= EXERCISE AIM =
Whichever lines of the entries hold the word "支持延迟参数" should be identified and copied.

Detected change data

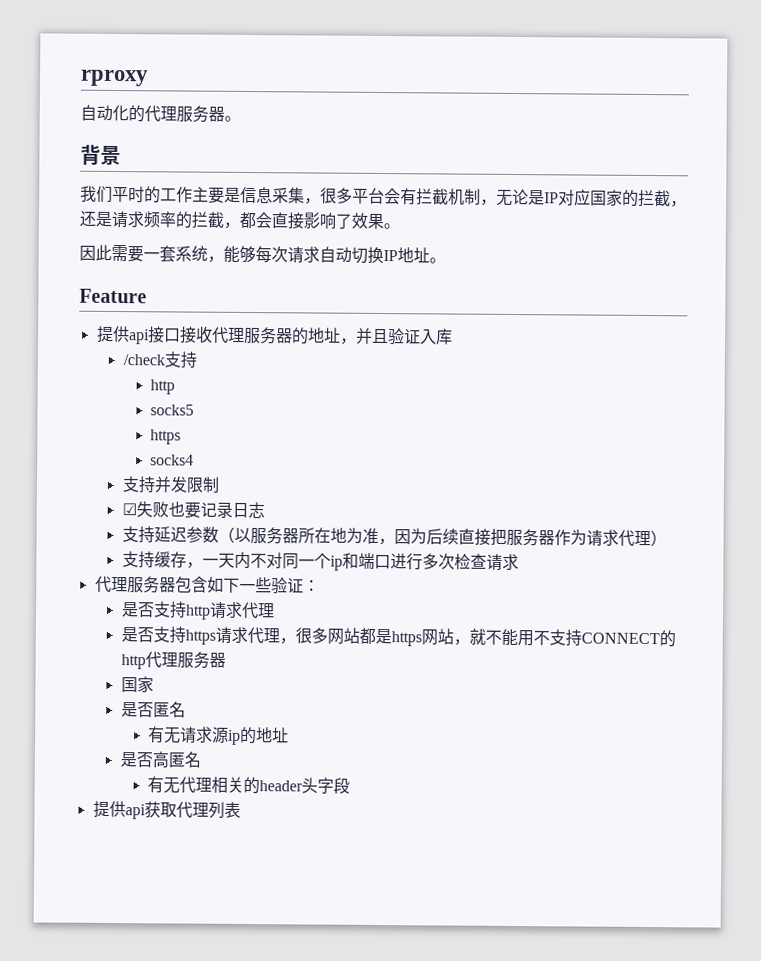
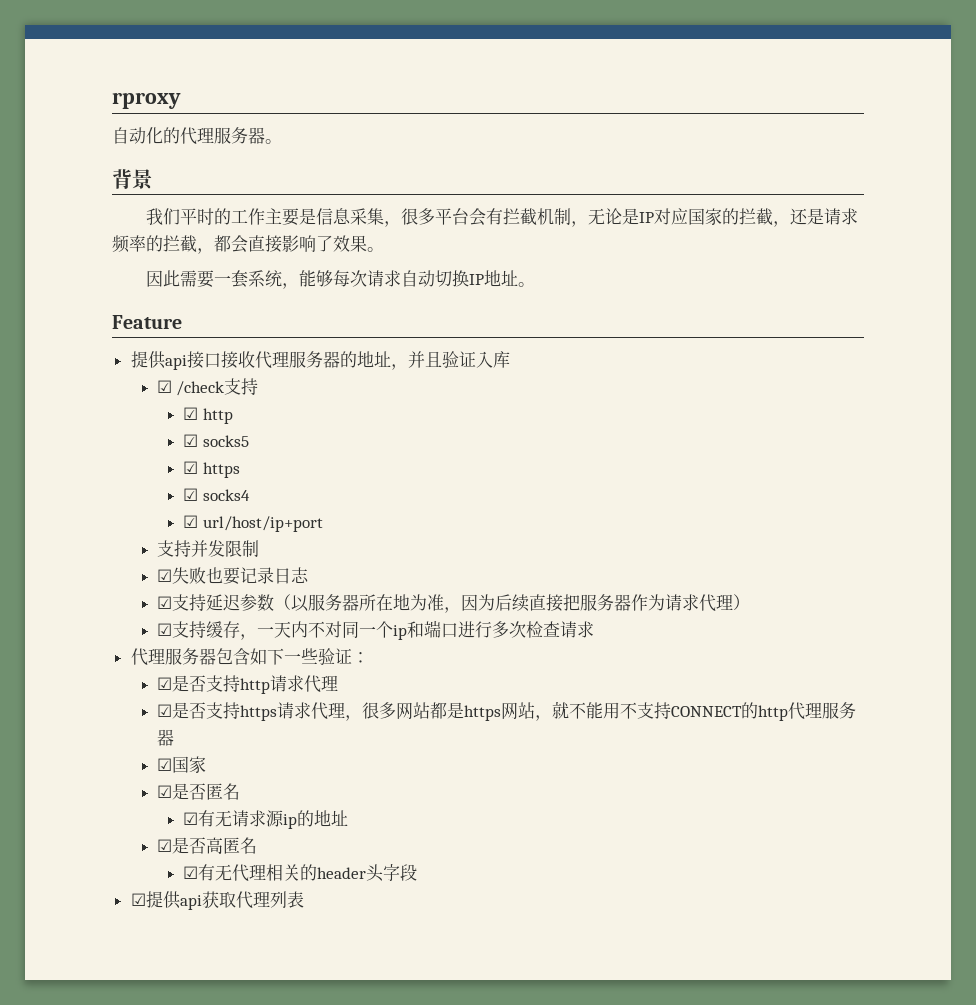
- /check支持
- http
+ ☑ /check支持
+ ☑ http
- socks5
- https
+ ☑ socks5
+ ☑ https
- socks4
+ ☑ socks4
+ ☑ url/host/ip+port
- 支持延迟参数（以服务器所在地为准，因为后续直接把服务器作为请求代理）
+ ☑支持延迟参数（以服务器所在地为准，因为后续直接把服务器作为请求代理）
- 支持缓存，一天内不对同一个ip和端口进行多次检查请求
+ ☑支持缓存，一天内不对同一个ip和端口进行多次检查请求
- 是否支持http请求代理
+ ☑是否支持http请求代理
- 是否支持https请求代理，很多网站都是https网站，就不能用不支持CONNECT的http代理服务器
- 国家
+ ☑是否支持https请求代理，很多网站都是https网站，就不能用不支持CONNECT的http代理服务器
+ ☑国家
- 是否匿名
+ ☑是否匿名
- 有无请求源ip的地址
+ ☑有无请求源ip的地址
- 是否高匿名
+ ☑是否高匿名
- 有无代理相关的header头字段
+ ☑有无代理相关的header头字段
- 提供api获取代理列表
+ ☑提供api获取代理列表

==

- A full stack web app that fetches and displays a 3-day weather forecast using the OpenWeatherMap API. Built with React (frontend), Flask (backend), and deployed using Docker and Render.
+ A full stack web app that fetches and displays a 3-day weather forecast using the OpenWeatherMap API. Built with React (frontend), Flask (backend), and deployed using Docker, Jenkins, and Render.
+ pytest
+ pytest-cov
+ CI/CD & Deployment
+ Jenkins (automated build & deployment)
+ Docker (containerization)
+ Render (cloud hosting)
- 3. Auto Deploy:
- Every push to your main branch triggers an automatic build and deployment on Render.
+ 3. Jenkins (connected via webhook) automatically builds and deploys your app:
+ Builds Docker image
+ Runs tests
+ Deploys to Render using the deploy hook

= FINAL ANSWER =
- 支持延迟参数（以服务器所在地为准，因为后续直接把服务器作为请求代理）
+ ☑支持延迟参数（以服务器所在地为准，因为后续直接把服务器作为请求代理）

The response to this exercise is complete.